09 de julho de 2026
Geral

Promotor contesta a decisão de juíza sobre ex-prefeito

Nélson Gonçalves
| Tempo de leitura: 3 min

Jeronymo Crepaldi vai ao Superior Tribunal de Justiça (STJ) contra progressão de regime concedida ao ex-prefeito Izzo.

A concessão de progressão de regime prisional ao ex-prefeito Antonio Izzo Filho pela juíza substituta da 2ª. Vara da Justiça Federal de Bauru, Ana Cláudia C. de Alencar, nesta semana, gerou conflito de competência sobre o caso. O promotor das execuções criminais, Jeronymo Crepaldi Jr., disse que está solicitando a remessa do processo ao Superior Tribunal de Justiça (STJ). Na avaliação dele, a juíza não tinha competência para decidir sobre a progressão de regime, uma vez que o caso já tinha sido transferido à Justiça Estadual para cumprimento.

O promotor salienta que a defesa do ex-prefeito fez a mesma solicitação junto ao juiz de execuções criminais, Evandro Kato, que indeferiu o pedido de progressão de regime do fechado para o semi-aberto. Há um conflito de competência. Não há hierarquia nenhuma entre a Justiça Federal e Estadual e as sentenças valem tanto quanto a outra. O que ocorre é que o juiz de execuções já tinha indeferido esse mesmo pedido há dois meses. O processo já tinha sido transferido pela Justiça Federal à Estadual através da competente guia de recolhimento. Este documento transfere competência para outro juiz e nós o recebemos, disse.
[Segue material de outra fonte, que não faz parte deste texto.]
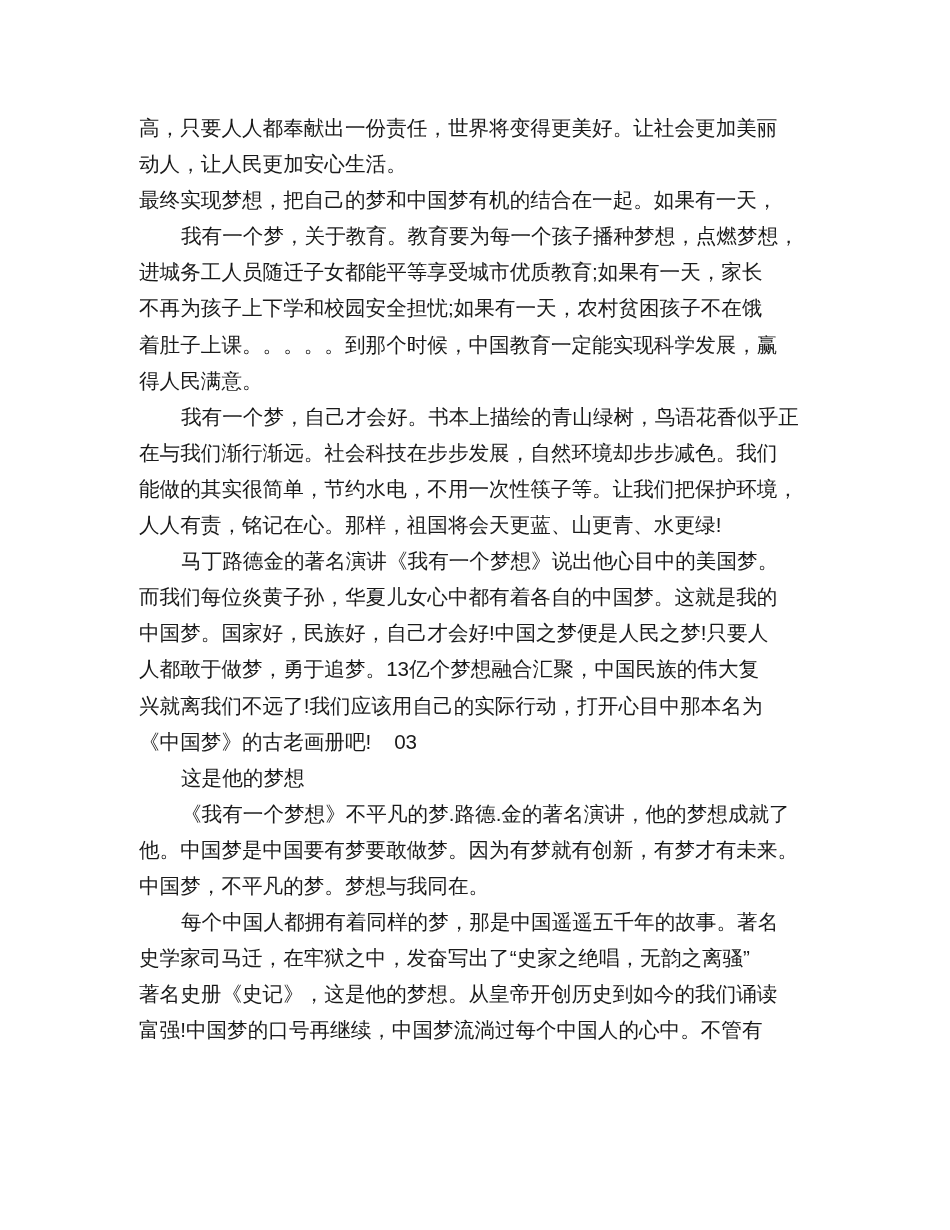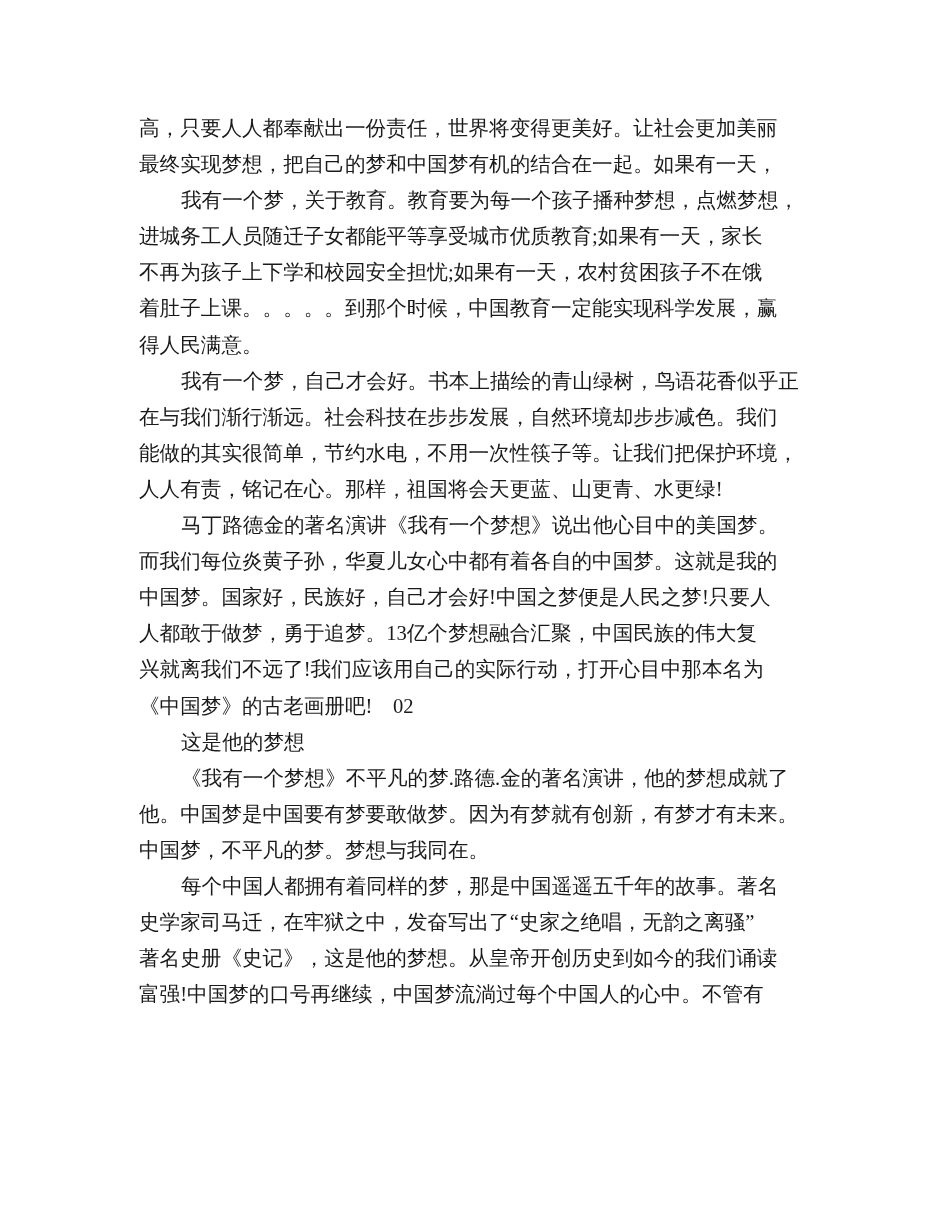--- a/index.html
+++ b/index.html
@@ -11,55 +11,56 @@
     width: 950px;
     height: 1230px;
     position: relative;
     overflow: hidden;
   }
   .page {
     position: absolute;
     left: 139px;
     top: 110px;
     width: 680px;
-    font-family: Liberation Serif, serif;
+    font-family: Liberation Sans, sans-serif;
     font-size: 20.6px;
     line-height: 36.1px;
     color: #1a1a1a;
   }
   .line {
     display: block;
     white-space: pre;
     height: 36.1px;
   }
   .indent {
     padding-left: 42px;
   }
 </style>
 </head>
 <body>
 
 <div class="page">
   <span class="line">高，只要人人都奉献出一份责任，世界将变得更美好。让社会更加美丽</span>
+  <span class="line">动人，让人民更加安心生活。</span>
   <span class="line">最终实现梦想，把自己的梦和中国梦有机的结合在一起。如果有一天，</span>
   <span class="line indent">我有一个梦，关于教育。教育要为每一个孩子播种梦想，点燃梦想，</span>
   <span class="line">进城务工人员随迁子女都能平等享受城市优质教育;如果有一天，家长</span>
   <span class="line">不再为孩子上下学和校园安全担忧;如果有一天，农村贫困孩子不在饿</span>
   <span class="line">着肚子上课。。。。。到那个时候，中国教育一定能实现科学发展，赢</span>
   <span class="line">得人民满意。</span>
   <span class="line indent">我有一个梦，自己才会好。书本上描绘的青山绿树，鸟语花香似乎正</span>
   <span class="line">在与我们渐行渐远。社会科技在步步发展，自然环境却步步减色。我们</span>
   <span class="line">能做的其实很简单，节约水电，不用一次性筷子等。让我们把保护环境，</span>
   <span class="line">人人有责，铭记在心。那样，祖国将会天更蓝、山更青、水更绿!</span>
   <span class="line indent">马丁路德金的著名演讲《我有一个梦想》说出他心目中的美国梦。</span>
   <span class="line">而我们每位炎黄子孙，华夏儿女心中都有着各自的中国梦。这就是我的</span>
   <span class="line">中国梦。国家好，民族好，自己才会好!中国之梦便是人民之梦!只要人</span>
   <span class="line">人都敢于做梦，勇于追梦。13亿个梦想融合汇聚，中国民族的伟大复</span>
   <span class="line">兴就离我们不远了!我们应该用自己的实际行动，打开心目中那本名为</span>
-  <span class="line">《中国梦》的古老画册吧!    02</span>
+  <span class="line">《中国梦》的古老画册吧!    03</span>
   <span class="line indent">这是他的梦想</span>
   <span class="line indent">《我有一个梦想》不平凡的梦.路德.金的著名演讲，他的梦想成就了</span>
   <span class="line">他。中国梦是中国要有梦要敢做梦。因为有梦就有创新，有梦才有未来。</span>
   <span class="line">中国梦，不平凡的梦。梦想与我同在。</span>
   <span class="line indent">每个中国人都拥有着同样的梦，那是中国遥遥五千年的故事。著名</span>
   <span class="line">史学家司马迁，在牢狱之中，发奋写出了“史家之绝唱，无韵之离骚”</span>
   <span class="line">著名史册《史记》，这是他的梦想。从皇帝开创历史到如今的我们诵读</span>
   <span class="line">富强!中国梦的口号再继续，中国梦流淌过每个中国人的心中。不管有</span>
 </div>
Jeronymo Crepaldi comentou que então a Justiça Federal não poderia agora se manifestar, porque ela transferiu a competência para a Vara de Execuções Criminais. Agora tem uma sentença estadual indeferindo a progressão e uma sentença federal deferindo. Mas a sentença da juíza federal, com todo respeito, passou por cima do caso, gerando o conflito de competência neste caso. Quando o ex-prefeito fez o pedido na Justiça Federal, este teria que ser despachado para apreciação da Vara de Execuções Criminais e isso não aconteceu.

Diante do impasse, o promotor adiantou que opinou, no processo, que está solicitando que o caso seja remetido ao Superior Tribunal de Justiça (STJ) para que o conflito de competência seja sanado. Nós vamos pedir que a sentença da juíza federal seja anulada e que seja mantida a decisão anterior da Justiça Estadual. Com isso, o caso retorna a quem é de competência. Mesmo porque a questão está sub júdice, porque o autor perdeu na Justiça Estadual e recorreu e, depois, fez o mesmo pedido na Justiça Federal. Isso não pode, gera um problema que precisa ser sanado. Não pode ser feito assim, falou.

A juíza substituta da 2ª. Vara Federal de Bauru, Ana Cláudia C. de Alencar, concedeu a progressão de regime fechado para o semi-aberto para o ex-prefeito Antonio Izzo Filho no caso do processo criminal dos Lotes Urbanizados, onde foi condenado em primeira instância. Ainda assim, o ex-prefeito permanece na Cadeia Pública, em cela especial. A equipe de defesa de Izzo Filho vai continuar atuando no pedido de habeas-corpus para a obtenção de liberdade provisória.

Para obter esse benefício, Izzo Filho depende de um pedido de habeas-corpus em vias de ser julgado no STJ. As sessões são realizadas às terças e quintas-feiras e, em qualquer uma delas, o processo do ex-prefeito pode ser julgado. Izzo Filho cumpre prisão pela condenação, em primeira instância, no processo da Justiça Federal que julgou irregular a aplicação de recursos do Governo Federal destinado aos chamados Lotes Urbanizados, em 1991. Na época, o ex-prefeito aplicou a verba no acesso ao Núcleo Mary Dota e não na urbanização dos terrenos. A ação está em grau de recurso no Tribunal Regional Federal da 3ª. Região, em São Paulo.